Aptus Debuts Risk Focused ETF

Firm rolls out third fund, an actively managed bond ETF with an options overlay.

Reviewed by: etf.com Staff
Edited by: etf.com Staff

Today Aptus Capital Advisors is launching its third fund. The actively managed Aptus Defined Risk ETF (DRSK) invests in a combination of U.S. debt and options on U.S. equities.

The fund comes with an expense ratio of 0.78% and lists on the Cboe BZX Exchange, which is owned by ETF.com’s parent company Cboe Global Markets.

DRSK invests 90-95% of its portfolio in a combination of investment-grade corporate debt primarily via target-date maturity ETFs that are laddered across seven to eight years and generate monthly income. That portion of the portfolio will be rebalanced quarterly, according to the prospectus.

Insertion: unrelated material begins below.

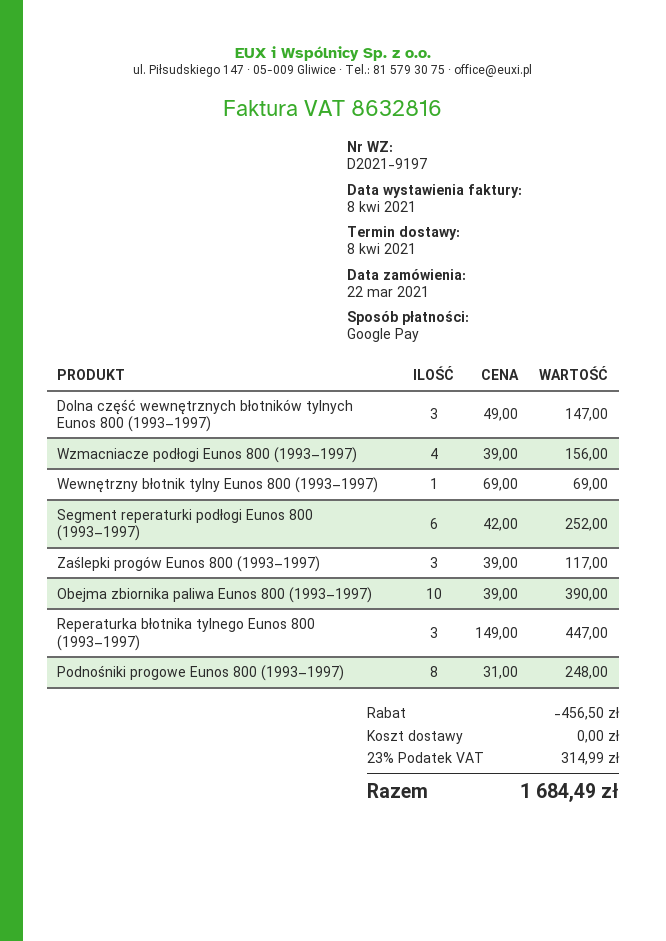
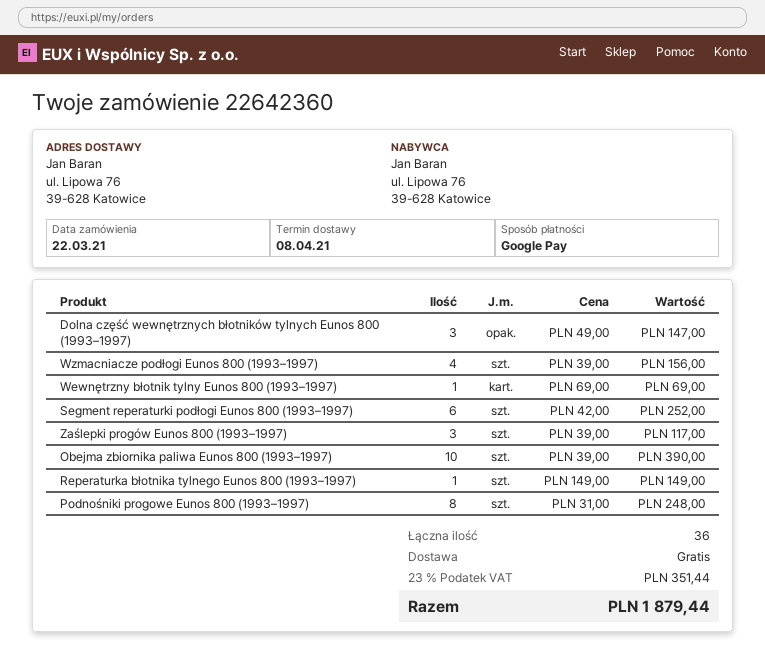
Reperaturka błotnika tylnego Eunos 800 (1993–1997): 3 x 149.00 = 447.00 -> 1 x 149.00 = 149.00
discount: 456.50 -> none
tax: 23% = 314.99 -> 23% = 351.44
total: 1684.49 -> 1879.44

J.D. Gardner, a co-founder and managing member of Aptus, says the fixed-income portion is basically an equally weighted portfolio of investment-grade bond ETFs from iShares’ iBonds lineup.

The remaining 5-10% of the portfolio is invested in at-the-money call options on 10-12 large-cap U.S. stocks or on U.S. large-cap ETFs. Call options are generally used to generate income.

Income Solution

The fund basically looks to solve the issue on many investors’ minds over the last few years: income. Aptus notes that current fixed-income portfolios may not even keep up with a retiree’s withdrawal rates. Increasing duration risk is often not sufficient, while adding credit risk can turn the fixed-income allocation into an equitylike investment.

“We’ve talked to hundreds if not thousands of advisors by this time, and over the last year and a half, we’ve heard a few repeated things in terms of issues with portfolio construction. One of the biggest is fixed income. Not a lot of people are very excited about the fixed-income market,” Gardner said, noting that’s due mainly to the anticipation that interest rates will rise.

“All we’re trying to do is take an asset class we feel is somewhat forced in terms of portfolio construction—you have to have it for volatility reasons, but you’re building in a big zero in terms of expected return, most likely for the foreseeable future,” he added, pointing out that the options portfolio can provide a boost to returns, but that the risk taken to do that is very defined and calculated.